The previous cognitive state was estimated from administering the Blessed dementia scale questionnaire 22 to the patient's caregiver or to a person who had frequent contact with the patient. A score above 4 was considered indicative of previous dementia. Eighty-four caregivers underwent the Blessed interview. We did not use MMSE and Clock Drawing Test as indicators of dementia or delirium, because hip fracture is a highly stressful circumstance; consequently, any test applied directly to patient would be open to objection on account of lack of reliability.

Delirium was diagnosed from the daily administration of the CAM14,15 and from actively questioning the nurses.

At all times, the scales employed were validated for their Portuguese language version.

The first evaluation was always made within the first 24 hours after admission, followed by daily evaluations.

The following laboratory tests were performed: complete blood count with platelets, coagulogram, arterial gasometry, free T4, TSH, TGO, TGP, urea, creatinine, sodium, potassium, calcium, phosphorus, albumin, as well as quantification of urine sediment and creatinine clearance calculated by the Cockroft-Gault formula23; other tests were performed according to the needs of each patient. Urine culture was performed in all patients; those who had positive urine culture were treated before the surgery.

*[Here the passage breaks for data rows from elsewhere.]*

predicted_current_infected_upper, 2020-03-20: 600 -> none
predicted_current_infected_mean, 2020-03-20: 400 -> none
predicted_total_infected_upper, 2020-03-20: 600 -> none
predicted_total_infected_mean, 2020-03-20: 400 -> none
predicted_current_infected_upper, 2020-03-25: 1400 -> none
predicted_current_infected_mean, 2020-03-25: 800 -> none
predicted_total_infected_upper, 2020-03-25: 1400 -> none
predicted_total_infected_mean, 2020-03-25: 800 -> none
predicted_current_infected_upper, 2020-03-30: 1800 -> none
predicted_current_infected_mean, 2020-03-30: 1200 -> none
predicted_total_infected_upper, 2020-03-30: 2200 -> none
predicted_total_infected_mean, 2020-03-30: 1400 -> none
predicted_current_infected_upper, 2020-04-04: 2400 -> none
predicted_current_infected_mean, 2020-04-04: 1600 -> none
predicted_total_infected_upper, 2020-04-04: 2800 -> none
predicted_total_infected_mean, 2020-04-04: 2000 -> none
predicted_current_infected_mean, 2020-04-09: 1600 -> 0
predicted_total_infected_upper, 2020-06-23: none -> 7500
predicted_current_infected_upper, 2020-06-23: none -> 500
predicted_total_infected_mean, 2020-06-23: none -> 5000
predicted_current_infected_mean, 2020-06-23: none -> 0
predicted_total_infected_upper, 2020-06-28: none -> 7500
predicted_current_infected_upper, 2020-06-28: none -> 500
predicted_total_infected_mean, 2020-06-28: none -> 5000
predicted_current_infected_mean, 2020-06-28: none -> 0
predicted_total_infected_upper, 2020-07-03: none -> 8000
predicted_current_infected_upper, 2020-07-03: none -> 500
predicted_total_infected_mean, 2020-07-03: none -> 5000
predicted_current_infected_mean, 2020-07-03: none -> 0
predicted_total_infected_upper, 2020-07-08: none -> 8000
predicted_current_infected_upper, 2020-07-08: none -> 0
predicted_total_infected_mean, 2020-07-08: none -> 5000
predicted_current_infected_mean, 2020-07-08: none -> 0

The causes of delirium were categorized into 8 classes: 1) drugs; 2) infections; 3) hydroelectrolytic balance disorder; 4) metabolic/endocrinologic disorder; 5) intracranial process; 6) cardiopulmonary impairment and/or hypoxia; 7) alcohol or drug withdrawal; and 8) delirium caused by sensorial impairment and/or environmental factors.

We analyzed the following variables as possible risk factors: age, sex, education level, visual and auditory deficiencies, functional state, mental state, preexisting diseases (by number and by disease), drugs (by number and by class), surgical risk (ASA and Goldman), creatinine clearance, Hb, albumin, and type and duration of anesthesia.

Statistical Analysis

For the analysis of categorical data, the chi-square test and Fisher's Exact Test were used; For the analysis of continuous data, the Mann-Whitney and Student t test were used.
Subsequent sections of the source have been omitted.